__DATA PROVIDED__.
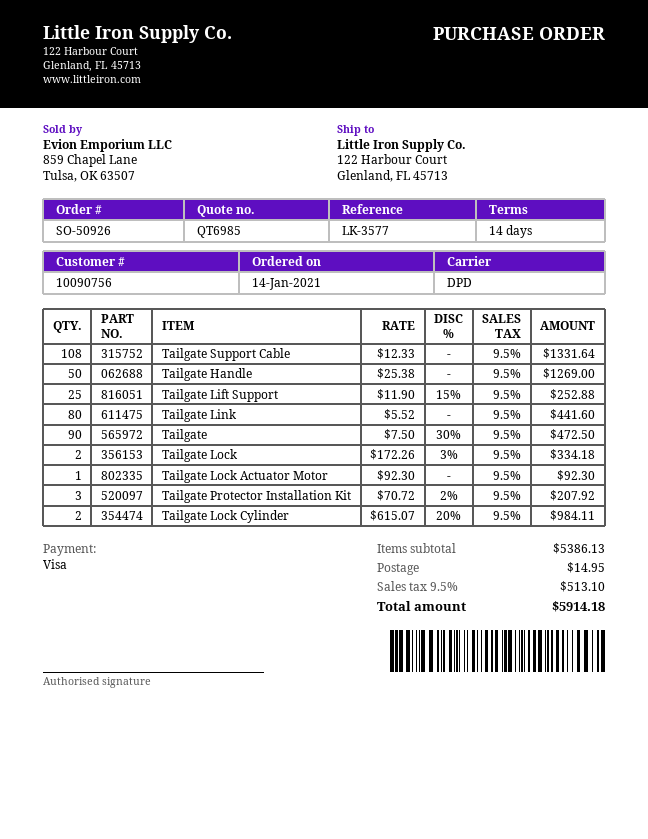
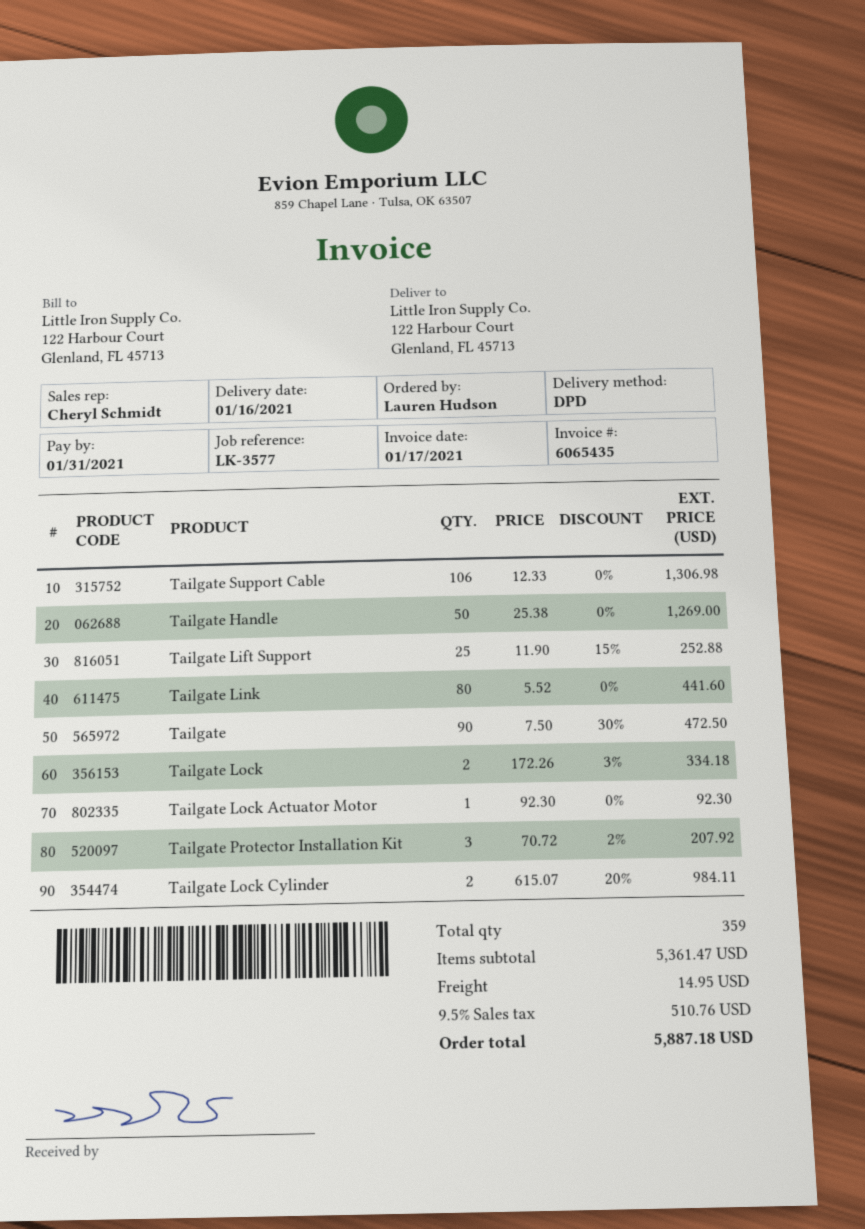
Tailgate Support Cable: 108 x 12.33 = 1331.64 -> 106 x 12.33 = 1306.98
subtotal: 5386.13 -> 5361.47
tax: 9.5% = 513.10 -> 9.5% = 510.76
total: 5914.18 -> 5887.18

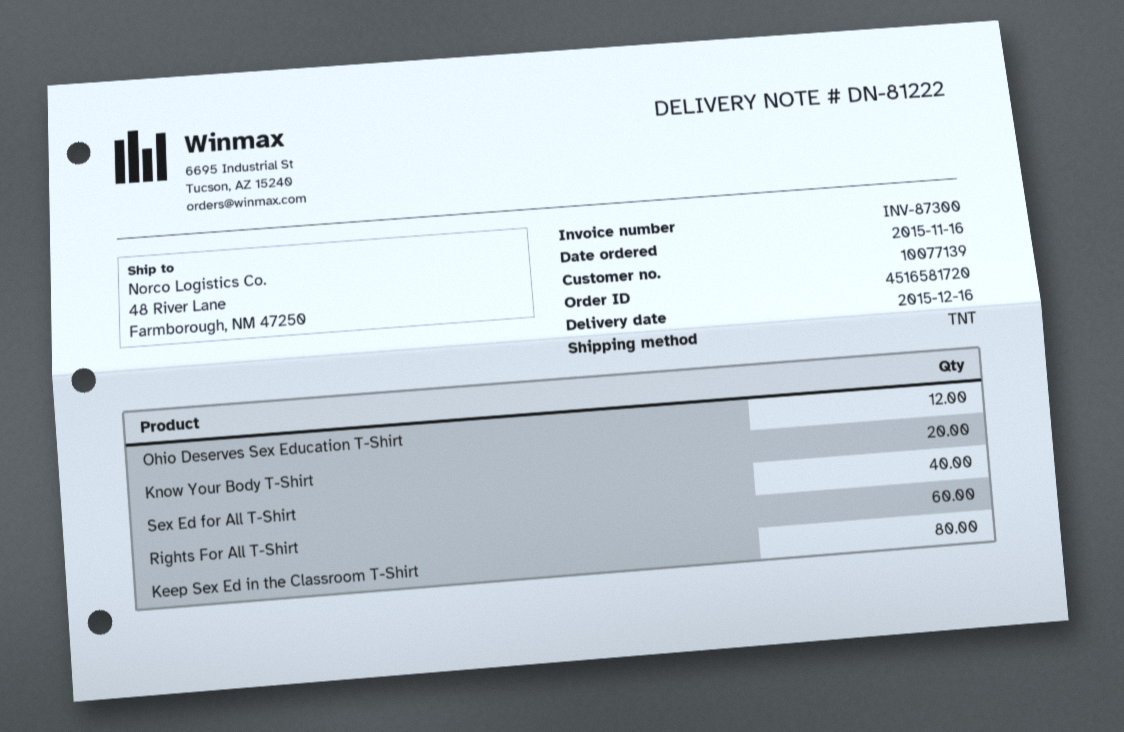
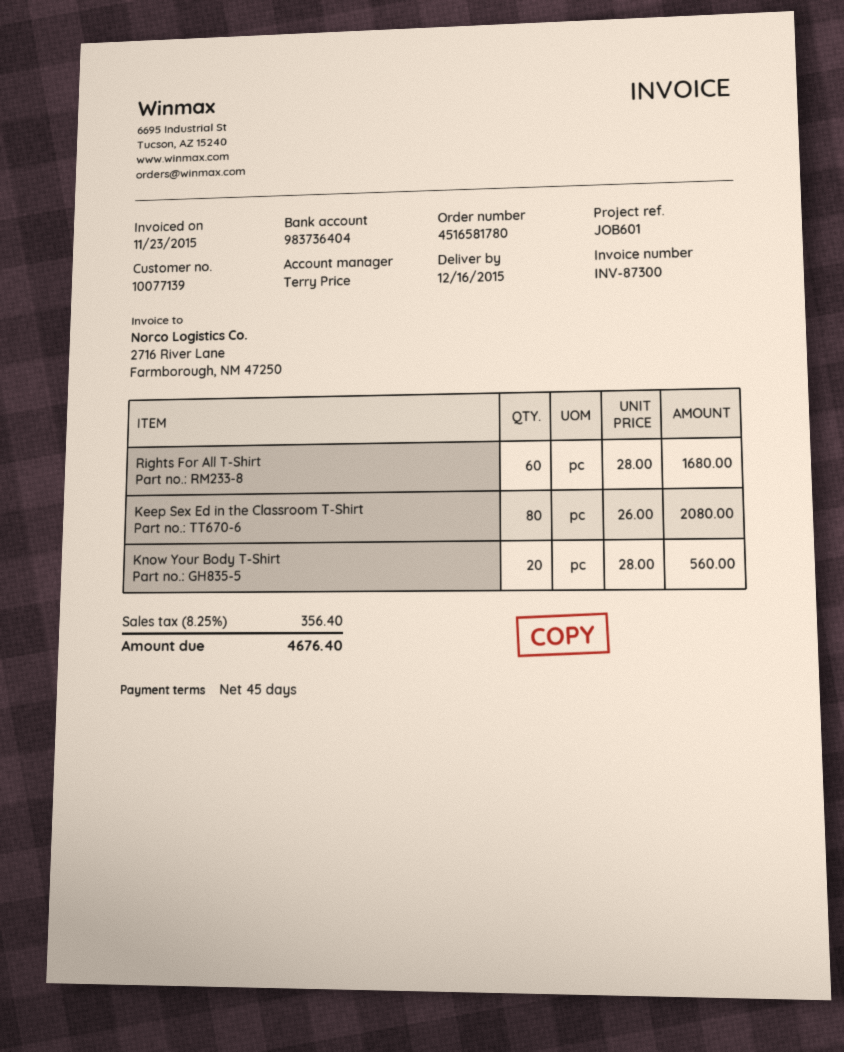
order number: 4516581720 -> 4516581780
Ohio Deserves Sex Education T-Shirt: 12 -> none
Sex Ed for All T-Shirt: 40 -> none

__WHAT TO DO__. Please retype every entry above exactly, leaving out any picture.

__RESULT OF THE EXERCISE__.
Tailgate Support Cable: 108 x 12.33 = 1331.64 -> 106 x 12.33 = 1306.98
subtotal: 5386.13 -> 5361.47
tax: 9.5% = 513.10 -> 9.5% = 510.76
total: 5914.18 -> 5887.18

order number: 4516581720 -> 4516581780
Ohio Deserves Sex Education T-Shirt: 12 -> none
Sex Ed for All T-Shirt: 40 -> none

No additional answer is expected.